▸ **YOUR ASSIGNMENT**: Would you output the entries below only from the line containing "(640, 239) none" through the line containing "[149,818,205,832] servEr ->", exactly as they stand and with both ends included?

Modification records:
# # #
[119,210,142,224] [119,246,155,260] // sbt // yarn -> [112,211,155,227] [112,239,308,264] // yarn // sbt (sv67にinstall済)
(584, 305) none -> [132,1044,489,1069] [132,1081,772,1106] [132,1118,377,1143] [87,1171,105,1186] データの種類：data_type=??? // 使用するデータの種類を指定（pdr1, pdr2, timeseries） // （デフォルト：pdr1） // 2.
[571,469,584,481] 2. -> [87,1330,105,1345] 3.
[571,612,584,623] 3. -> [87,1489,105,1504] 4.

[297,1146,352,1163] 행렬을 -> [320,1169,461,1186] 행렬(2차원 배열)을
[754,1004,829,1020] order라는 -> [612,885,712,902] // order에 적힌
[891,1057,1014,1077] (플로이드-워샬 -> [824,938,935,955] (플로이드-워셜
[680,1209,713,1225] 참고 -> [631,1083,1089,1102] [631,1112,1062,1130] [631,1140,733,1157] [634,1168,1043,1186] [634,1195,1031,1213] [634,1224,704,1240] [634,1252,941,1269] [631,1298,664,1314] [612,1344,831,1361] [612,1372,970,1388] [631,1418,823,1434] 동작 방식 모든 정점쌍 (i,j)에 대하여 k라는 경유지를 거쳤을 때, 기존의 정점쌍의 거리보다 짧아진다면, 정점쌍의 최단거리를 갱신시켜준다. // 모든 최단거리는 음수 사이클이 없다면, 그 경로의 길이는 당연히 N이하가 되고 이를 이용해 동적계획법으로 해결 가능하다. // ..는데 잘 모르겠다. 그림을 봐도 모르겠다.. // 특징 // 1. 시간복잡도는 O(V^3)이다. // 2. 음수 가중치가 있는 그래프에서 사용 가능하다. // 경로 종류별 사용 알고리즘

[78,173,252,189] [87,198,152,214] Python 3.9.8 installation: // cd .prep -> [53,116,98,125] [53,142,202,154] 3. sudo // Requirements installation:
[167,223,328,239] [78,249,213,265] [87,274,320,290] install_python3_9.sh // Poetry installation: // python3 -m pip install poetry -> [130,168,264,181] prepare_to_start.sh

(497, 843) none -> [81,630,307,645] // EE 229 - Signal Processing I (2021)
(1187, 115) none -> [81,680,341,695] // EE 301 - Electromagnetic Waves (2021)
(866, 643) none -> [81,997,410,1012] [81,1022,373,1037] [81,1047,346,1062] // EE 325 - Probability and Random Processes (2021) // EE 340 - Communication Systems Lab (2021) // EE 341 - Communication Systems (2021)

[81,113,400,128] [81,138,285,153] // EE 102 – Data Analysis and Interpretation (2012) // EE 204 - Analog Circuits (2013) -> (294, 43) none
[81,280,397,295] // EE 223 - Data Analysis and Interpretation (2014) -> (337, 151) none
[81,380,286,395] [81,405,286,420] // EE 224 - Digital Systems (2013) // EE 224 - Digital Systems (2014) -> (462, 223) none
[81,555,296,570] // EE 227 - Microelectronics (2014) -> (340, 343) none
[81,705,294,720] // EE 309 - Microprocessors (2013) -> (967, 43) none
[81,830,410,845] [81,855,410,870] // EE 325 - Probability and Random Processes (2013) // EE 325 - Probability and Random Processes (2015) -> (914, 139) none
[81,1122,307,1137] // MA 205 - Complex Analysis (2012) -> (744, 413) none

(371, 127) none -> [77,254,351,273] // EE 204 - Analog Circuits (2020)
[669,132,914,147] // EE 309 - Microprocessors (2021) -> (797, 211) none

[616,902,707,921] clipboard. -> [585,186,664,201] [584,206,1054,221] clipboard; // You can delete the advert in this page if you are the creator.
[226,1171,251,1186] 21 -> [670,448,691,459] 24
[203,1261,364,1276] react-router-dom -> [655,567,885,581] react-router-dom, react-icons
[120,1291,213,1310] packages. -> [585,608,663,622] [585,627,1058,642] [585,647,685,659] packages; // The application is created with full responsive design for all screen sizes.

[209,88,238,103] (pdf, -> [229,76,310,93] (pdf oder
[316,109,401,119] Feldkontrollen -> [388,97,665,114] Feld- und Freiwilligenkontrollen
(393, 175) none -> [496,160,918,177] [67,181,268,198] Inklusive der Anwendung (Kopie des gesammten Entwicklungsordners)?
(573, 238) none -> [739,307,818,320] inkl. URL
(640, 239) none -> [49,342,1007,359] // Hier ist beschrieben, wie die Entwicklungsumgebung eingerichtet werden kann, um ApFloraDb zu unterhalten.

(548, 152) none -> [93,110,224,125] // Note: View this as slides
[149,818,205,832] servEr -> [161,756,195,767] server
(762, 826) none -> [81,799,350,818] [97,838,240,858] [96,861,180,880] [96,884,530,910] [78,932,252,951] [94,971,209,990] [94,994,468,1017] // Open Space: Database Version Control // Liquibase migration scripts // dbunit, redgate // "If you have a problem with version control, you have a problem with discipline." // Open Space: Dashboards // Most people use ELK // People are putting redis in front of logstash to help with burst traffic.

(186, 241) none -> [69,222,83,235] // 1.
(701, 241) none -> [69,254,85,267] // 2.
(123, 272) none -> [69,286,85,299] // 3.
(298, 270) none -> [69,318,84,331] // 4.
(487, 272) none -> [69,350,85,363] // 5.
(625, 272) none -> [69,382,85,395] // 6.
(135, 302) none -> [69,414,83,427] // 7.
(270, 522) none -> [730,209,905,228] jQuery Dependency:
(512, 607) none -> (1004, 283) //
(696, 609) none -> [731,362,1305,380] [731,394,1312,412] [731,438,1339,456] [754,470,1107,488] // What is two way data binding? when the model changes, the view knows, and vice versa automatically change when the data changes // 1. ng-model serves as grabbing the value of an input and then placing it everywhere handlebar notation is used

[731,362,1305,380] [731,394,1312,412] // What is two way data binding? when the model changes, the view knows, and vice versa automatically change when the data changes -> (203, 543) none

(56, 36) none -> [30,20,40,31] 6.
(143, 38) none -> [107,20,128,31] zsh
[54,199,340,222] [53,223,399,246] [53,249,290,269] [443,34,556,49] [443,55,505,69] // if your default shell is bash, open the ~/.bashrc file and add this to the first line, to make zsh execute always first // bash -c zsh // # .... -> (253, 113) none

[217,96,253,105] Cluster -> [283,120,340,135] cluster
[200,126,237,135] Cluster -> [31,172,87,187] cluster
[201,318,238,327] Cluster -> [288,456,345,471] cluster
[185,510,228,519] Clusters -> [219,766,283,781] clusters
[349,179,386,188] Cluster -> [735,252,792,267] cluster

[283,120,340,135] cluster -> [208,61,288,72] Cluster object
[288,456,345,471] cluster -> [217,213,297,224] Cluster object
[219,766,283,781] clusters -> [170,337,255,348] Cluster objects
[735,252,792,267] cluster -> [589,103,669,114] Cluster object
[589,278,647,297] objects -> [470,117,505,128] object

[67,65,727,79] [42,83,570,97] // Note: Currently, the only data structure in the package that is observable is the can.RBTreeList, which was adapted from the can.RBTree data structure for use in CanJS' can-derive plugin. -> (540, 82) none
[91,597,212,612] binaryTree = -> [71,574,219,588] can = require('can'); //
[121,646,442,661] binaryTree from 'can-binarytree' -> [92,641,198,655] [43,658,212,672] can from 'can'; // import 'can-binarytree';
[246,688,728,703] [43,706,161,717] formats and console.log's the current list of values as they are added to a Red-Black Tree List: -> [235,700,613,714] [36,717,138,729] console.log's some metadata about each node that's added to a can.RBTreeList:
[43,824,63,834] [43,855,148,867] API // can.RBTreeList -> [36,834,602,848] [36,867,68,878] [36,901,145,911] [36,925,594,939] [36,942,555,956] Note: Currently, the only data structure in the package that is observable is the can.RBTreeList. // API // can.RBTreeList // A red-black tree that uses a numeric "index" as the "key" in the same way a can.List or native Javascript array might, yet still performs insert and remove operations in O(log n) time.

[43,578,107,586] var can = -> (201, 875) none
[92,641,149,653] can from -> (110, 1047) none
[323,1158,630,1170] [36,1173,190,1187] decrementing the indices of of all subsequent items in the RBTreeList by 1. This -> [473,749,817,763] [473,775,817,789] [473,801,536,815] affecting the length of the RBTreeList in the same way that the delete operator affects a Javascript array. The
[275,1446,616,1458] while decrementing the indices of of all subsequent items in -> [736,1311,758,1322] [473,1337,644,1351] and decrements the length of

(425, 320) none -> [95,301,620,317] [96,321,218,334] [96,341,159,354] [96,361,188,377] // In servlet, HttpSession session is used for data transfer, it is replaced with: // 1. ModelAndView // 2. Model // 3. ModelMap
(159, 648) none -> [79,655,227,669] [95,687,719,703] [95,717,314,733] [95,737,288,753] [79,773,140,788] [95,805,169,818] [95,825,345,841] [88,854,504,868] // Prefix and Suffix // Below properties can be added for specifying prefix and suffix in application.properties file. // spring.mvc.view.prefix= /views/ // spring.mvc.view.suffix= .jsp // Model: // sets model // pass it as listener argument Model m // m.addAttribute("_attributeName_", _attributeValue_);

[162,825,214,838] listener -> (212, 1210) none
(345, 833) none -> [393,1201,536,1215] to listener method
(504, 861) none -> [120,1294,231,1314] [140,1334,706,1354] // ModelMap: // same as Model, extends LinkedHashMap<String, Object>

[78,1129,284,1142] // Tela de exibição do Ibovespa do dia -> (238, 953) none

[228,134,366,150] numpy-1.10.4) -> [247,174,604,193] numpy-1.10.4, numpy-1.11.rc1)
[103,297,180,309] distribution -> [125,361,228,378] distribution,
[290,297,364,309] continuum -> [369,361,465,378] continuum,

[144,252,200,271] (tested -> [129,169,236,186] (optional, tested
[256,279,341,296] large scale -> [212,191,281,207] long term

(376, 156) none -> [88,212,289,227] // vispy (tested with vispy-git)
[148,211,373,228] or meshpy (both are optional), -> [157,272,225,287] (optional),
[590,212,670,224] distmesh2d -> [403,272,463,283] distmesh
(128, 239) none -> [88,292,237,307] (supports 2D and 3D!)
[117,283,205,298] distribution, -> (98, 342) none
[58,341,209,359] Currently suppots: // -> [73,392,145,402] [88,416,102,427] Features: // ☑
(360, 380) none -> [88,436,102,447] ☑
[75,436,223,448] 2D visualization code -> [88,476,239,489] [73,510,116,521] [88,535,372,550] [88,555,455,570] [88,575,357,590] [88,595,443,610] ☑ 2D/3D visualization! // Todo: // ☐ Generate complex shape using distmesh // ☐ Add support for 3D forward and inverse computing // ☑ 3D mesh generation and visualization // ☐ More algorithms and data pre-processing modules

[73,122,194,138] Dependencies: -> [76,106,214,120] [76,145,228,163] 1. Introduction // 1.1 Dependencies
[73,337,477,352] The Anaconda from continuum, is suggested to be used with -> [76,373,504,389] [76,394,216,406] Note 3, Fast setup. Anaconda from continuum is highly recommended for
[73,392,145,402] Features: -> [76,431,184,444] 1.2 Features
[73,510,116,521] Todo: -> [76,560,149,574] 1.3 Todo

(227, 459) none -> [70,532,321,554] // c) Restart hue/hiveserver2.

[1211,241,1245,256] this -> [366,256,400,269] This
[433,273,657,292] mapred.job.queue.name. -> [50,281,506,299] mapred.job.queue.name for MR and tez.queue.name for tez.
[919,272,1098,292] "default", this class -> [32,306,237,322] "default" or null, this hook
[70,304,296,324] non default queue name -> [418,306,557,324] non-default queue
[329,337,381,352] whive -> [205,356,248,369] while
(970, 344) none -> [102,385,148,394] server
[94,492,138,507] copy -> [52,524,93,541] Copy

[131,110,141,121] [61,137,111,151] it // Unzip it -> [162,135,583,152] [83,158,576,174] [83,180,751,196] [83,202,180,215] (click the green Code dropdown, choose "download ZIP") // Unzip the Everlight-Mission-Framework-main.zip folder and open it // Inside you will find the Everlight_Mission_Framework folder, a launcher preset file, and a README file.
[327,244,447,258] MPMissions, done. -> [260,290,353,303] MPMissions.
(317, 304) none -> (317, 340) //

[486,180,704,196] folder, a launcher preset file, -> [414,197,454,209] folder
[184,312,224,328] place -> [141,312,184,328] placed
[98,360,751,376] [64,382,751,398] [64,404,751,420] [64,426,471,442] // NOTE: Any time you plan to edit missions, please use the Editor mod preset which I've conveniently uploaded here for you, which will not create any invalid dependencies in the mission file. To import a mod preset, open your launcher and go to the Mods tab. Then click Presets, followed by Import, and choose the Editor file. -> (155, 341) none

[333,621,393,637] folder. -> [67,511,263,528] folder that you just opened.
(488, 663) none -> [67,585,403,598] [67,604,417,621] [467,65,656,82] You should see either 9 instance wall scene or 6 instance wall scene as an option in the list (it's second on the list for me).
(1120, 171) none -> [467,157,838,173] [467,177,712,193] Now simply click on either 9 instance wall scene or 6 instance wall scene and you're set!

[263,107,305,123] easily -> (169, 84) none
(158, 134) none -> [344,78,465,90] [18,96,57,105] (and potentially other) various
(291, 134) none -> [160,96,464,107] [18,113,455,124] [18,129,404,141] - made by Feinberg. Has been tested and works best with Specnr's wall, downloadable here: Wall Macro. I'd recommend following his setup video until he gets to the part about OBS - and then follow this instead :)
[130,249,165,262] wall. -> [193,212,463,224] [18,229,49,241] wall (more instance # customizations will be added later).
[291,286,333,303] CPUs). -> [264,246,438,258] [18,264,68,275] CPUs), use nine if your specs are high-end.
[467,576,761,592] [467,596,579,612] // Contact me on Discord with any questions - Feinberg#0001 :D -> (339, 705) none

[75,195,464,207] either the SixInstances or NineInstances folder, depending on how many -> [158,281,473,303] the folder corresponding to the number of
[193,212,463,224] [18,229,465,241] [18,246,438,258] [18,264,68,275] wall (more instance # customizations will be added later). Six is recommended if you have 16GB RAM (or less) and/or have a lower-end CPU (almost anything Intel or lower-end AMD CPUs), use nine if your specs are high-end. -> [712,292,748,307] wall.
# # #
▸ **TASK OUTPUT**:
(640, 239) none -> [49,342,1007,359] // Hier ist beschrieben, wie die Entwicklungsumgebung eingerichtet werden kann, um ApFloraDb zu unterhalten.

(548, 152) none -> [93,110,224,125] // Note: View this as slides
[149,818,205,832] servEr -> [161,756,195,767] server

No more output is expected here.